Nonostante la sua umile affermazione di non possedere un “sacro fuoco” per il teatro, il suo talento si è manifestato prepotentemente fin dagli esordi. Nel 1951 calca per la prima volta le scene teatrali, e il successo arriva rapidamente con la sua interpretazione ne Il crogiuolo di Arthur Miller, sotto la regia di Luchino Visconti. Questo sodalizio artistico si approfondirà, portandola a recitare anche in film del calibro di Rocco e i suoi fratelli (1960) e Ludwig (1972) dello stesso Visconti.
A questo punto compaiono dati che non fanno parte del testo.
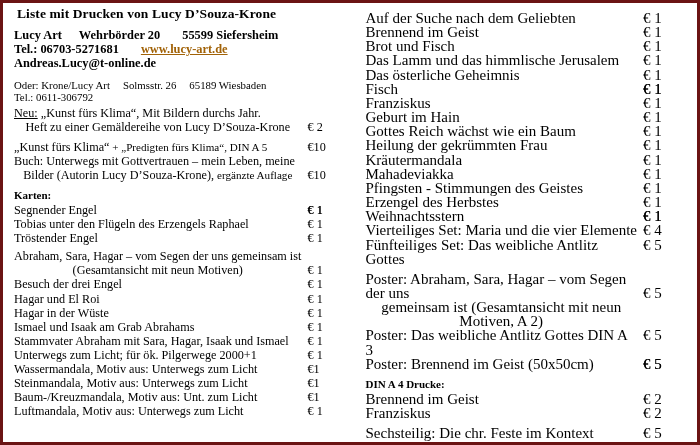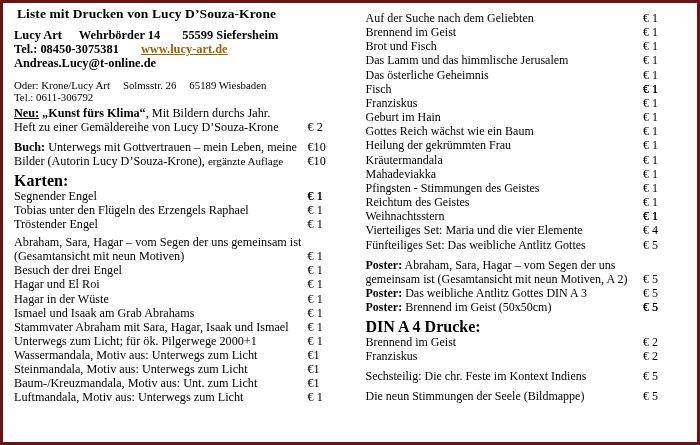--- a/index.html
+++ b/index.html
@@ -58,68 +58,69 @@
     right:0;
     top:0;
     width:44px;
     text-align:left;
     padding-left:4px;
     box-sizing:border-box;
     white-space:nowrap;
   }
   .row.two .price{top:14px;}
   .row .txt{display:block;}
-  .row .txt2{display:block;}
+  .row .txt2{display:block;text-align:center;}
   .sp{height:6px;}
   .sp-s{height:4px;}
-  .b{font-weight:bold;}
+  .b{font-weight:normal;}
   .u{text-decoration:underline;}
   .small{font-size:11.1px;}
-  .hdr{font-size:16px;line-height:14.6px;font-weight:bold;}
+  .hdr{font-size:11px;line-height:14.6px;font-weight:bold;}
 
   
-  .col-right .row{font-size:12px;line-height:14.15px;padding-right:52px;}
+  .col-right .row{font-size:15px;line-height:14.15px;padding-right:52px;}
   .col-right .row .price{width:50px;}
 </style>
 </head>
 <body>
 
 <div id="page">
   <div class="cols">
 
     <div class="col col-left">
 
       <div class="title">Liste mit Drucken von Lucy D’Souza-Krone</div>
 
       <div class="contact">
         <div class="ln">
-          <span>Lucy Art</span><span class="gap2"></span><span>Wehrbörder 14</span><span class="gap3"></span><span>55599 Siefersheim</span>
+          <span>Lucy Art</span><span class="gap2"></span><span>Wehrbörder 20</span><span class="gap3"></span><span>55599 Siefersheim</span>
         </div>
         <div class="ln">
-          <span>Tel.: 08450-3075381</span><span class="gap3"></span><span class="link">www.lucy-art.de</span>
+          <span>Tel.: 06703-5271681</span><span class="gap3"></span><span class="link">www.lucy-art.de</span>
         </div>
         <div class="ln">Andreas.Lucy@t-online.de</div>
       </div>
 
       <div class="contact-alt">
         <div class="ln">
           <span>Oder: Krone/Lucy Art</span><span class="g1"></span><span>Solmsstr. 26</span><span class="g2"></span><span>65189 Wiesbaden</span>
         </div>
         <div class="ln">Tel.: 0611-306792</div>
       </div>
 
       <div class="row two">
         <span class="txt"><span class="b u">Neu:</span> <span class="b">„Kunst fürs Klima“</span><span>, Mit Bildern durchs Jahr.</span></span>
         <span class="txt2">Heft zu einer Gemäldereihe von Lucy D’Souza-Krone</span>
         <span class="price">€ 2</span>
       </div>
 
       <div class="sp"></div>
 
       <div class="row">
+        <span class="txt"><span class="b">„Kunst fürs Klima“</span><span class="small"> + „Predigten fürs Klima“, DIN A 5</span></span>
         <span class="price">€10</span>
       </div>
 
       <div class="row two">
         <span class="txt"><span class="b">Buch:</span><span> Unterwegs mit Gottvertrauen – mein Leben, meine</span></span>
         <span class="txt2"><span>Bilder (Autorin Lucy D’Souza-Krone), </span><span class="small">ergänzte Auflage</span></span>
         <span class="price">€10</span>
       </div>
 
       <div class="sp"></div>
@@ -248,21 +249,21 @@
         </div>
         <div class="row">
           <span class="txt">Mahadeviakka</span>
           <span class="price">€ 1</span>
         </div>
         <div class="row">
           <span class="txt">Pfingsten - Stimmungen des Geistes</span>
           <span class="price">€ 1</span>
         </div>
         <div class="row">
-          <span class="txt">Reichtum des Geistes</span>
+          <span class="txt">Erzengel des Herbstes</span>
           <span class="price">€ 1</span>
         </div>
         <div class="row">
           <span class="price">€ 1</span>
         </div>
         <div class="row">
           <span class="txt">Weihnachtsstern</span>
           <span class="price">€ 1</span>
         </div>
         <div class="row">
La sua carriera cinematografica è costellata di collaborazioni con alcuni dei più grandi registi italiani e internazionali. Tra le sue performance più celebri si annoverano il ruolo della prostituta Amore in Accattone (1961) di Pier Paolo Pasolini, con cui stringe una profonda amicizia, e l’affascinante zia del protagonista in Prima della rivoluzione (1964) di Bernardo Bertolucci. Ha recitato anche in Il fantasma della libertà (1974) di Luis Buñuel e in diverse opere di Tinto Brass, come Io, Caligola (1979).